Records from a dataset
BEGIN

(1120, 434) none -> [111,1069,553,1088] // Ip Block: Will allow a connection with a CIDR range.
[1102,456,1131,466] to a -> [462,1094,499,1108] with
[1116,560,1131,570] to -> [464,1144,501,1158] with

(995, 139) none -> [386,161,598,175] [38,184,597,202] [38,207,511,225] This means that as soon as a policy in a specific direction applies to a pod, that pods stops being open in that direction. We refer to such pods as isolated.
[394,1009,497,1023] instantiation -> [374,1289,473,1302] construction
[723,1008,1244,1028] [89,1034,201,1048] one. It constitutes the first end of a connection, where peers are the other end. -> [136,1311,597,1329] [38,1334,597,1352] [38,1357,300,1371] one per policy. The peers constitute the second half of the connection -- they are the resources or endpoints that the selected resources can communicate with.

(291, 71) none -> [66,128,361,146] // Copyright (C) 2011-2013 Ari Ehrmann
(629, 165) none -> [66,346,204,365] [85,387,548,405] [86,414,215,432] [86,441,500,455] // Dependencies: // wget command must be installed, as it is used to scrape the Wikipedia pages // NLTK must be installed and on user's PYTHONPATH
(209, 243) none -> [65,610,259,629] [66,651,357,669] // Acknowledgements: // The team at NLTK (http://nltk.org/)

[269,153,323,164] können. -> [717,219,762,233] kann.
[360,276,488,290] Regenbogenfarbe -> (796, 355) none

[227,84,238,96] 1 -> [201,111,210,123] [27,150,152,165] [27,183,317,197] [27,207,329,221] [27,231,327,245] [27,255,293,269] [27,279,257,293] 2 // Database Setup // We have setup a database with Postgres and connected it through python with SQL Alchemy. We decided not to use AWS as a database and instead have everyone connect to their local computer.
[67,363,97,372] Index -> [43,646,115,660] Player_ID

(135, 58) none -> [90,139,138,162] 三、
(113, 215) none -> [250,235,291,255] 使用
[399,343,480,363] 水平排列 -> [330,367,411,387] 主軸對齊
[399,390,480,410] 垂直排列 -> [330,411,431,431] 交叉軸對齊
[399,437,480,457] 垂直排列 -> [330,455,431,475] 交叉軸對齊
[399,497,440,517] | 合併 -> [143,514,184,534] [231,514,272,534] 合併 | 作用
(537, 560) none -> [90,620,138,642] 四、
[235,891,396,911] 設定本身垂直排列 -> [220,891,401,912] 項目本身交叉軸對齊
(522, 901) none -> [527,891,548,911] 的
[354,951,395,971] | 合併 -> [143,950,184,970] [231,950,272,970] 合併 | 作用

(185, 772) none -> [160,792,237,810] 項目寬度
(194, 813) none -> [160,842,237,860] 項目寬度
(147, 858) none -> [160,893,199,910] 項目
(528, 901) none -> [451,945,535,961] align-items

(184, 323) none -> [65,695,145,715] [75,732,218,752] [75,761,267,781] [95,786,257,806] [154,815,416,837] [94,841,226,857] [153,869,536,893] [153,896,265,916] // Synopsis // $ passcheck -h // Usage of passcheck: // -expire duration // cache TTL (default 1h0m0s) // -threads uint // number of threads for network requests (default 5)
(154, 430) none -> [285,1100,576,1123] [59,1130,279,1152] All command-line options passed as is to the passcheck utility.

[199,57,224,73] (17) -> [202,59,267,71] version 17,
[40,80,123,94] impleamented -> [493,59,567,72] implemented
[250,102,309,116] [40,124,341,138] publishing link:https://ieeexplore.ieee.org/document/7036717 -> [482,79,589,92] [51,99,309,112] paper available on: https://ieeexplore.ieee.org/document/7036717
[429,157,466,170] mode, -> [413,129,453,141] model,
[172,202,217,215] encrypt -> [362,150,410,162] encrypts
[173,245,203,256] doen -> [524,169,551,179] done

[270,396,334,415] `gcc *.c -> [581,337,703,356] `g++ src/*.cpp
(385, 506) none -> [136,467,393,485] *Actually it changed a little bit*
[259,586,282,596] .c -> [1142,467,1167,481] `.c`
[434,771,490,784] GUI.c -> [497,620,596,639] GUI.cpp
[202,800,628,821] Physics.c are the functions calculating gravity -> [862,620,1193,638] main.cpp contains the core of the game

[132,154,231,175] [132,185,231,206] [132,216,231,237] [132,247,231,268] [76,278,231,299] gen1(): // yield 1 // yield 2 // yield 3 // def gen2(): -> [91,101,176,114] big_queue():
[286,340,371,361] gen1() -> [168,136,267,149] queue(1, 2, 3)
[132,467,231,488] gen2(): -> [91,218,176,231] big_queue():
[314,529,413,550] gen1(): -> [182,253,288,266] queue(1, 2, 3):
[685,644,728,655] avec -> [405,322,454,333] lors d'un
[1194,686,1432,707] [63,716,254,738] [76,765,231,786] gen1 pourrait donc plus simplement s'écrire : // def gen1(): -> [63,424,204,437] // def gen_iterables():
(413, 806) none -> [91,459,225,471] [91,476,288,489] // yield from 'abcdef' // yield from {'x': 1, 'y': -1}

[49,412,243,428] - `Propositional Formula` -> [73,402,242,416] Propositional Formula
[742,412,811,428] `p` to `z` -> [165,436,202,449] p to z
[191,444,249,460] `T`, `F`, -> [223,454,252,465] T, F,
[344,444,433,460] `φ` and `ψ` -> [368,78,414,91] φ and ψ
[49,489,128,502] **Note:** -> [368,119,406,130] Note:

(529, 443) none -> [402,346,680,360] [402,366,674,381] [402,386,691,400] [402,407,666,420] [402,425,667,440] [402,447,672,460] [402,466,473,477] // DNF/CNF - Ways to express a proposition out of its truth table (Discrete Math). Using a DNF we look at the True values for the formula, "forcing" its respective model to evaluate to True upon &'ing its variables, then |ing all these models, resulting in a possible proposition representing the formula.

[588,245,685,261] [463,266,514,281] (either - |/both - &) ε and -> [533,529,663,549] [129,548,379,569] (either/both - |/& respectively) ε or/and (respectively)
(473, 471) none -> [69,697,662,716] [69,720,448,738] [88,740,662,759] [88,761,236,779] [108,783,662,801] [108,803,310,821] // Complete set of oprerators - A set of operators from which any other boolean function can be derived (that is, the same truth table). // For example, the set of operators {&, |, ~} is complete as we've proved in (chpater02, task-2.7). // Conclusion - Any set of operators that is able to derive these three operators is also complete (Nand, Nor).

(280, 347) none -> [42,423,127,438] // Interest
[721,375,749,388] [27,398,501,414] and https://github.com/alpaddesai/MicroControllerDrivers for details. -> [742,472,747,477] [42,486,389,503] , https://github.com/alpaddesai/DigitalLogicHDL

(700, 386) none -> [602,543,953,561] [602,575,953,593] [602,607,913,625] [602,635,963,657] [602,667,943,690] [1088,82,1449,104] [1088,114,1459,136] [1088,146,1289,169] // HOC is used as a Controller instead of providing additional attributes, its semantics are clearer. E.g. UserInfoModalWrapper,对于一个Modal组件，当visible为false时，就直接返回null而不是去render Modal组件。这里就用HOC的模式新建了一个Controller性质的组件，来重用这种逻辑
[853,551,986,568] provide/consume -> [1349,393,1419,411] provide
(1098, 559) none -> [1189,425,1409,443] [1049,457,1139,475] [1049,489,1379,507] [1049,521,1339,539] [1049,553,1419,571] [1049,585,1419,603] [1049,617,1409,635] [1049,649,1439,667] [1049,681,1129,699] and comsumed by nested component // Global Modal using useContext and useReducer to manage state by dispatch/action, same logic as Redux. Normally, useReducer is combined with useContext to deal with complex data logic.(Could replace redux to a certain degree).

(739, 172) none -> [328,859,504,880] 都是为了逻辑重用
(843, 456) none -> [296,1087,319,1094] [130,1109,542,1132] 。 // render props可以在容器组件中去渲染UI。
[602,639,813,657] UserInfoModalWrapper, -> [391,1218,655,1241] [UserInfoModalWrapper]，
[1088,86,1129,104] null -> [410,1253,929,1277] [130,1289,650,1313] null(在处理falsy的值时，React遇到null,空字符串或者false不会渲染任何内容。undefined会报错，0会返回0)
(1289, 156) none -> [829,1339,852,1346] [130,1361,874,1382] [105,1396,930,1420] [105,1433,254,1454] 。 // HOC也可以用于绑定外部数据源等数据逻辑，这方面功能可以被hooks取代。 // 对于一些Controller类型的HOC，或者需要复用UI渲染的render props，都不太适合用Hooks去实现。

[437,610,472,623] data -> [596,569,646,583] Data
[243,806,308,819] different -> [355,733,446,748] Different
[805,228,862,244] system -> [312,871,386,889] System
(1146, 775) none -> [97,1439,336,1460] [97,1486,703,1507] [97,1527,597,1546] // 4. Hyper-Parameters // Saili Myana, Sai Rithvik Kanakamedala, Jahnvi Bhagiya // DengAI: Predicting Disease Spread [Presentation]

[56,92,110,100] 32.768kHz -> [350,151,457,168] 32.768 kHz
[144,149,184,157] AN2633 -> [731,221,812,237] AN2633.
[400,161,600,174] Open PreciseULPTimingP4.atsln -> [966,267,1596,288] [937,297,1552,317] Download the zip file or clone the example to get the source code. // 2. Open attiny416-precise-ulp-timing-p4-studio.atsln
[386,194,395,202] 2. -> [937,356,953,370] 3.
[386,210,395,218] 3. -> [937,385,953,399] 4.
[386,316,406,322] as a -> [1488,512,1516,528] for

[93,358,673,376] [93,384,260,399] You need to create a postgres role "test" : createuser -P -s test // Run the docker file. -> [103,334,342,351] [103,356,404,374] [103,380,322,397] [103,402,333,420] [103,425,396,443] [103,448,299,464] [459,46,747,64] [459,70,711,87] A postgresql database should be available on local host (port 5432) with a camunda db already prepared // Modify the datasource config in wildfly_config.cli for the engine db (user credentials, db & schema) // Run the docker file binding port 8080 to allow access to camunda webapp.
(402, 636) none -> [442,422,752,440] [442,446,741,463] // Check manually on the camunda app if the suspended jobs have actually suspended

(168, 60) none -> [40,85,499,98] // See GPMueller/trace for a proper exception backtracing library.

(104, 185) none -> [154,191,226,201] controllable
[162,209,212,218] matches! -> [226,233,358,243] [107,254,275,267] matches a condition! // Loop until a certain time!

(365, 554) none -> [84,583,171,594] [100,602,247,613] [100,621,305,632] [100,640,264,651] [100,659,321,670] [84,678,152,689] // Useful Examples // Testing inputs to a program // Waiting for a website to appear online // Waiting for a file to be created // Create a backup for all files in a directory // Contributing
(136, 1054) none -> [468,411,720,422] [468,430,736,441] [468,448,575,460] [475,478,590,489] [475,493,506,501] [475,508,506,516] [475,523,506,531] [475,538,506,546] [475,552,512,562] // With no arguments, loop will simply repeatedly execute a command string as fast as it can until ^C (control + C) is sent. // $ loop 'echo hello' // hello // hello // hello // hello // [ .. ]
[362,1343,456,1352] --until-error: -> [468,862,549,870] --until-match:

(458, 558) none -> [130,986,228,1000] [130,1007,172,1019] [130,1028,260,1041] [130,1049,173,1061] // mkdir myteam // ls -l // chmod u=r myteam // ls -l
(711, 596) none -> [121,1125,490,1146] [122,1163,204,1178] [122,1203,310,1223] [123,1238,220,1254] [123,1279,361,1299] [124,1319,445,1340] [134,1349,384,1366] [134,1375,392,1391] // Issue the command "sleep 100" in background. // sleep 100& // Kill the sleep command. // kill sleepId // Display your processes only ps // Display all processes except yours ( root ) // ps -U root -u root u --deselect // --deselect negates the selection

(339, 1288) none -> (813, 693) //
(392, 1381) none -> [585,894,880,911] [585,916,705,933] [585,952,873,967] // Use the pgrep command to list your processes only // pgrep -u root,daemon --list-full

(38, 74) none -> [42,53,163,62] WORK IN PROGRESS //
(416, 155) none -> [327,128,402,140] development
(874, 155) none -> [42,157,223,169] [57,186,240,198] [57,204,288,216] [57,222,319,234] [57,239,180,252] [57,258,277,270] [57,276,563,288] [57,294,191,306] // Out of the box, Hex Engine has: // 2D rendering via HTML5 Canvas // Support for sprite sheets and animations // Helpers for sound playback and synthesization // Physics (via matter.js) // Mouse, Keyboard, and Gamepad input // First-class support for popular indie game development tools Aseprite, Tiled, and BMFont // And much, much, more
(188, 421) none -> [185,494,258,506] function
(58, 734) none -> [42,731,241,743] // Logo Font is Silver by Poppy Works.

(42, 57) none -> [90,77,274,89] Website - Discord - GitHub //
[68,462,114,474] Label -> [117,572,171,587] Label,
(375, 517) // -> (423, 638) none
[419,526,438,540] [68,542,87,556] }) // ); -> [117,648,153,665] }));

END

WHAT YOU WILL DO:
Show all lines in the entries above where the word "have" appears.

EXERCISE OUTPUT:
[227,84,238,96] 1 -> [201,111,210,123] [27,150,152,165] [27,183,317,197] [27,207,329,221] [27,231,327,245] [27,255,293,269] [27,279,257,293] 2 // Database Setup // We have setup a database with Postgres and connected it through python with SQL Alchemy. We decided not to use AWS as a database and instead have everyone connect to their local computer.
(402, 636) none -> [442,422,752,440] [442,446,741,463] // Check manually on the camunda app if the suspended jobs have actually suspended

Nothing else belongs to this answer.